# Work task
Go through the material below and return each line with the string "advertised" in it.

# Data extract
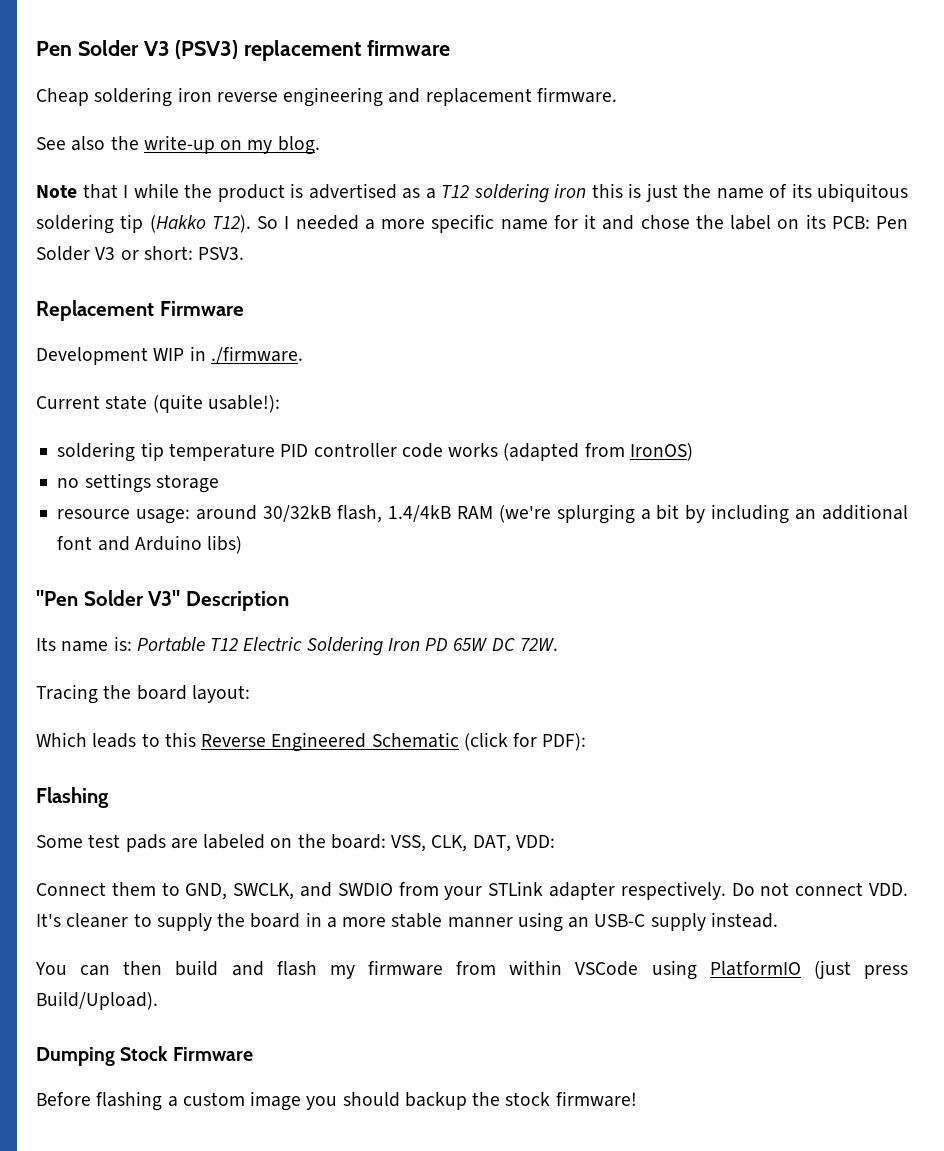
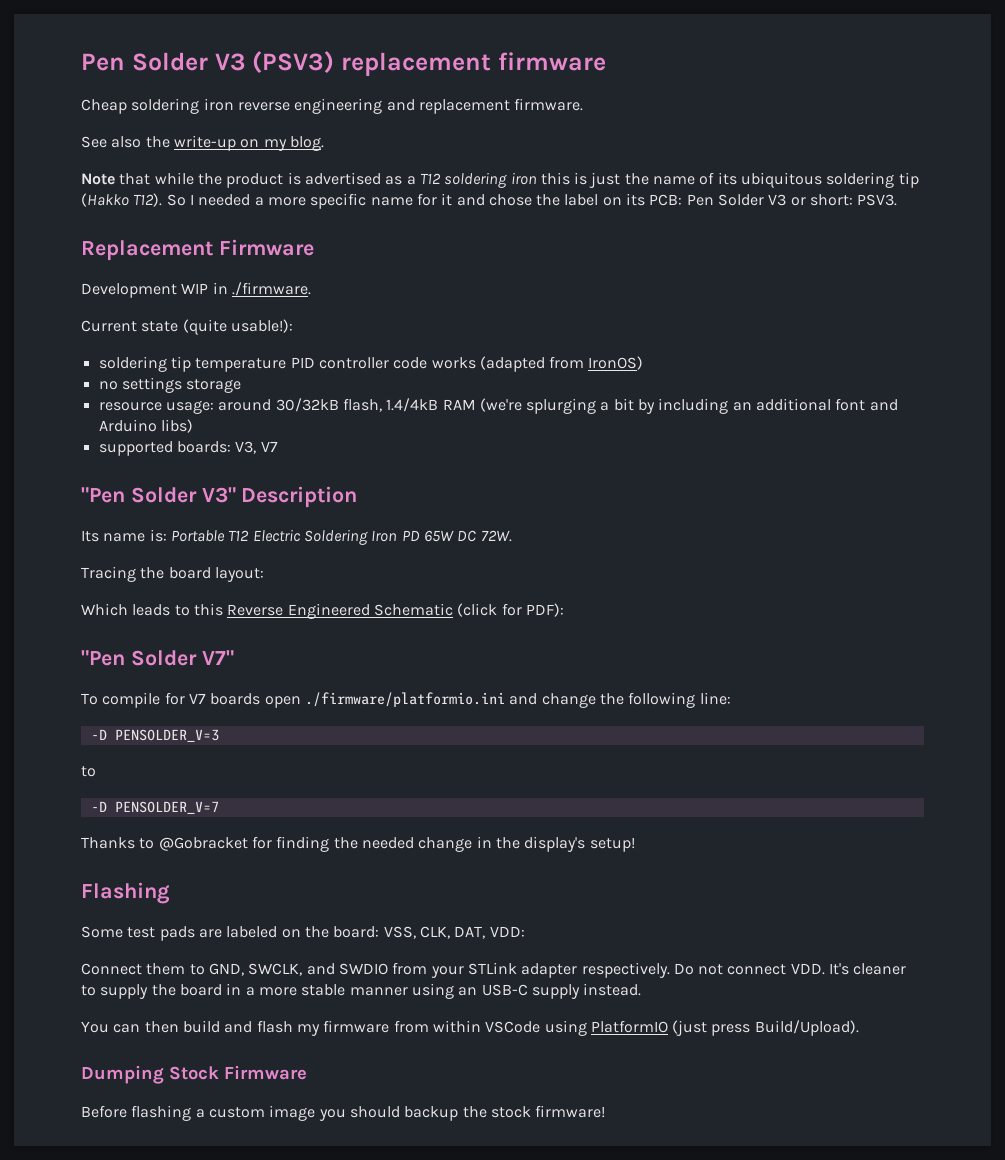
- Note that I while the product is advertised as a T12 soldering iron this is just the name of its ubiquitous soldering tip (Hakko T12).
+ Note that while the product is advertised as a T12 soldering iron this is just the name of its ubiquitous soldering tip (Hakko T12).
+ supported boards: V3, V7
+ "Pen Solder V7"
+ To compile for V7 boards open ./firmware/platformio.ini and change the following line:
+ -D PENSOLDER_V=3
+ to
+ -D PENSOLDER_V=7
+ Thanks to @Gobracket for finding the needed change in the display's setup!

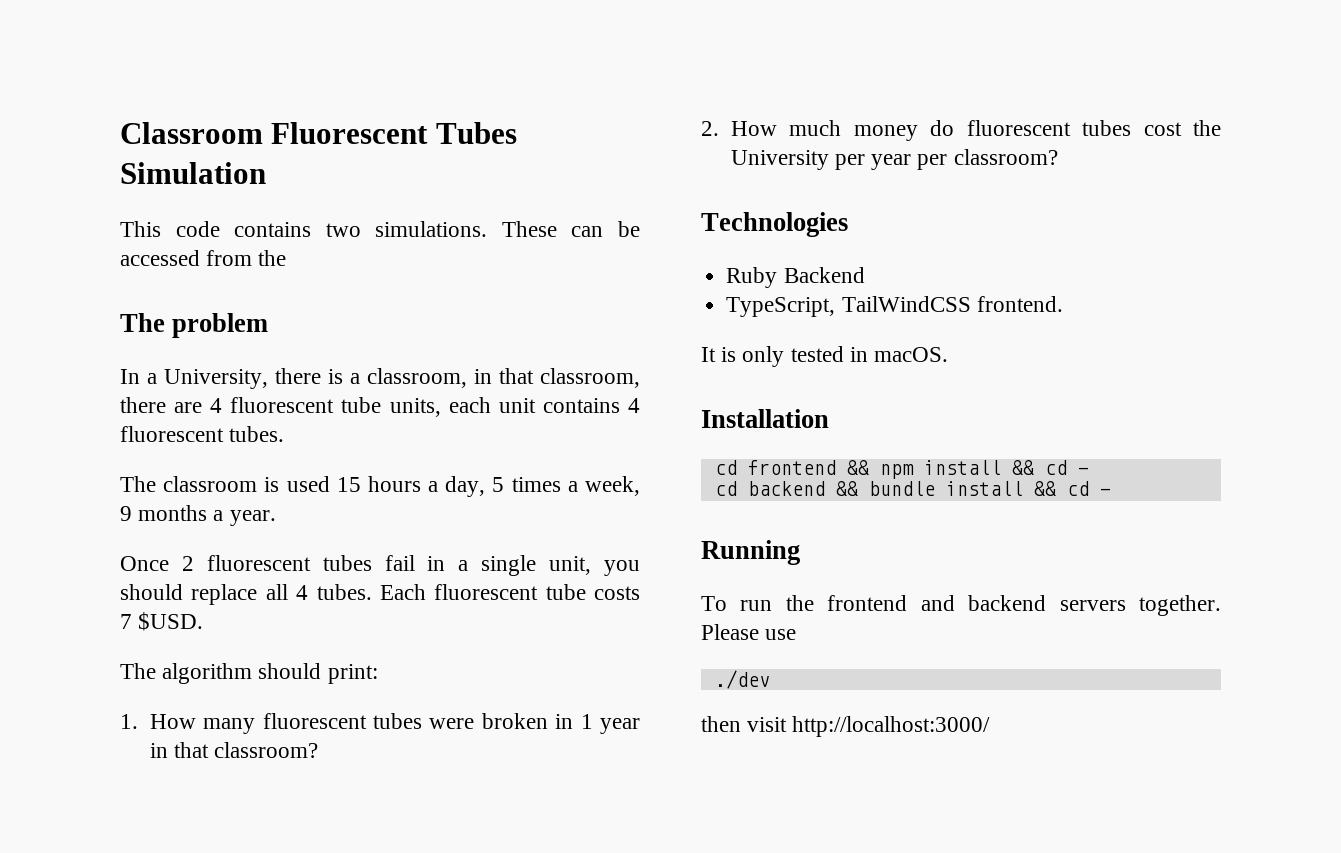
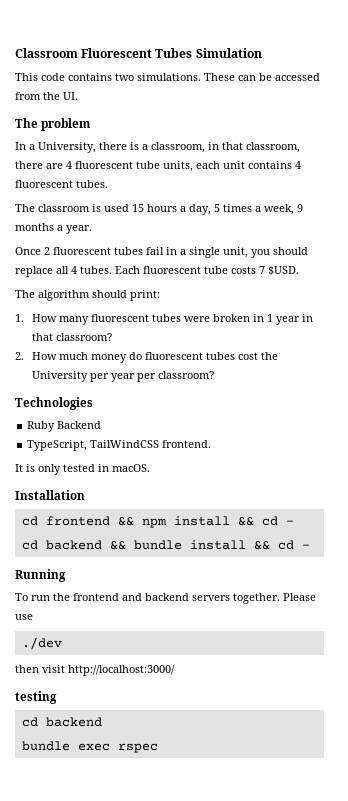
- These can be accessed from the
+ These can be accessed from the UI.
+ testing
+ cd backend
+ bundle exec rspec

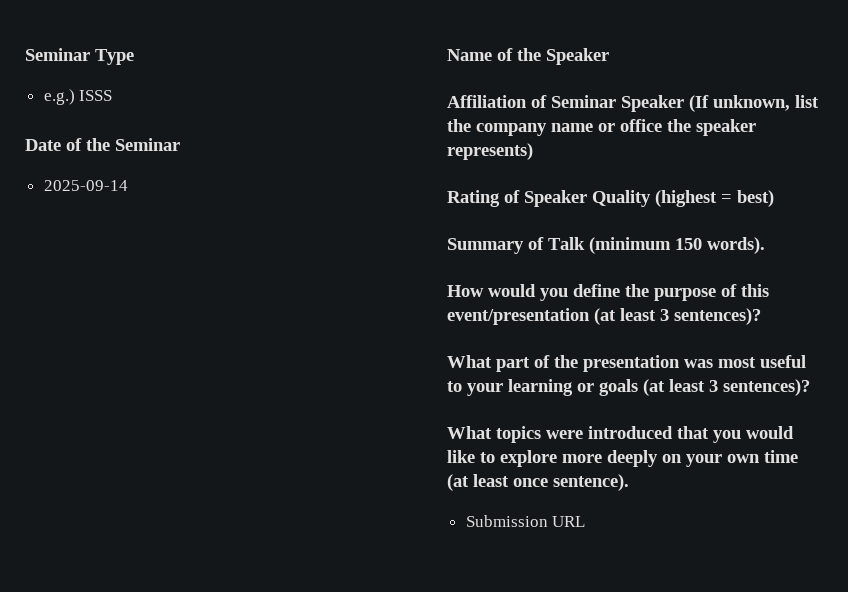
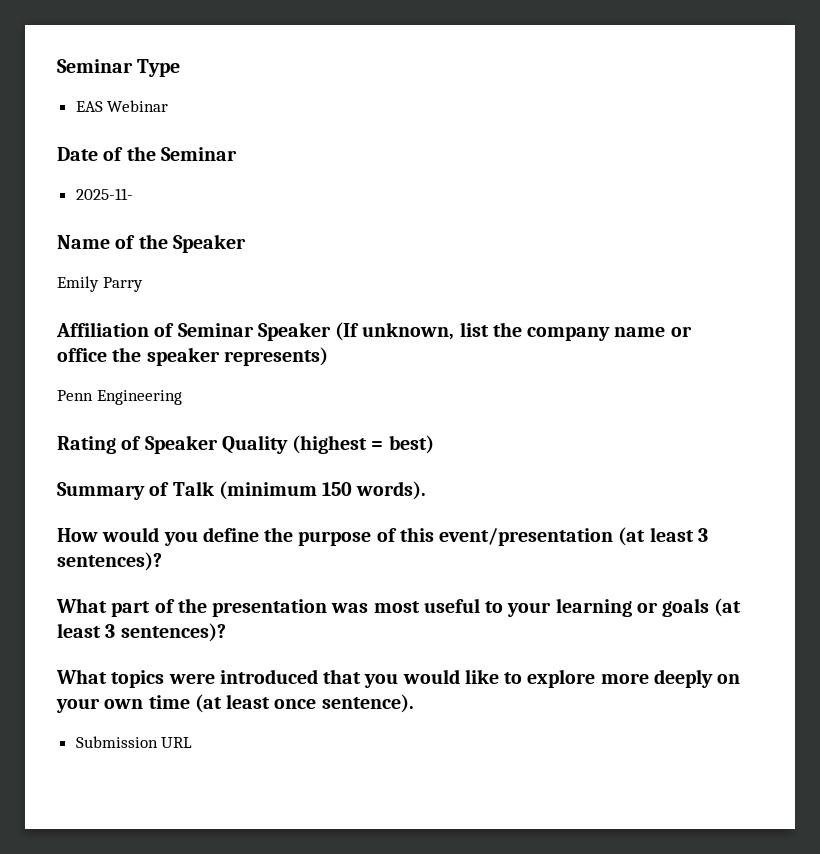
- e.g.) ISSS
+ EAS Webinar
- 2025-09-14
+ 2025-11-
+ Emily Parry
+ Penn Engineering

# Result of the task
- Note that I while the product is advertised as a T12 soldering iron this is just the name of its ubiquitous soldering tip (Hakko T12).
+ Note that while the product is advertised as a T12 soldering iron this is just the name of its ubiquitous soldering tip (Hakko T12).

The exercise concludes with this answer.